Intermediate biological phenotypes in the search for schizophrenia gene
Dr. Daniel R. Weinberger
National Inst. Mental Health, Clinical Brain Disorders Branch,
Bethesda, MD, USA, Presenter

Functional brain impairments of cortical information processing revealed by fMRI and magnetic resonance spectroscopy are considered intermediate phenotypes of schizophrenia. Functional polymorphisms of the COMT gene affect fMRI findings. Intermediate phenotypes revealed by fMRI and magnetic resonance spectroscopy may be important for understanding biological effects of genes in schizophrenia.

Intermediate phenotypes represent biological traits associated with genetic risk for complex diseases such as schizophrenia. Evaluating intermediate phenotypes may be useful in genetic studies of schizophrenia because diagnostic symptoms of schizophrenia represent complex phenomena substantially affected by non-genetic abnormalities. The validity of studying intermediate phenotypes in schizophrenia assumes that
 (1) susceptibility genes for schizophrenia can produce measurable phenotypes;
 (2) intermediate phenotypes are distinguishable from diagnostic symptoms of schizophrenia;
 (3) genetic architecture is simpler relative to schizophrenia; and
 (4) susceptibility alleles for intermediate phenotypes are risk alleles for schizophrenia.
Potential intermediate phenotypes of schizophrenia include personality, eye movement, cognitive/neurophysiological deficits, electrophysiological responses, and structural, functional and chemical brain findings. Dr. Weinberger used fMRI to study brain function during cognitive and psychomotor performance tasks, and examined relationships between his findings and functional polymorphisms of the gene that codes for catechol-O-methyl-transferase (COMT).
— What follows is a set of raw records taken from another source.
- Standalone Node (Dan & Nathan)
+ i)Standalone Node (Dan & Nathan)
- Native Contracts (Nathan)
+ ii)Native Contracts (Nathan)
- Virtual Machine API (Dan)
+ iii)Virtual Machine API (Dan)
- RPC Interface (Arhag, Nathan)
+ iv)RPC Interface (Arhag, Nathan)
The fMRI findings during hand sequential motor tasks showed that functional lateralization of the motor cortex was significantly different between controls and a combined group of patients and their unaffected siblings. Moreover, fMRI-demonstrated cortical inefficacy of information processing during working memory differed between controls and unaffected siblings. Patients and their unaffected siblings also showed low hippocampal NAA. fMRI findings during working memory differed among three different genotypes of the COMT gene, which affects synaptic dopamine concentrations in prefrontal cortex.

Dr. Weinberger believes that intermediate phenotypes related to cognitive processing during working memory may help identify a susceptibility gene for schizophrenia.


Reporter: Hiroshi Yoneda, M.D.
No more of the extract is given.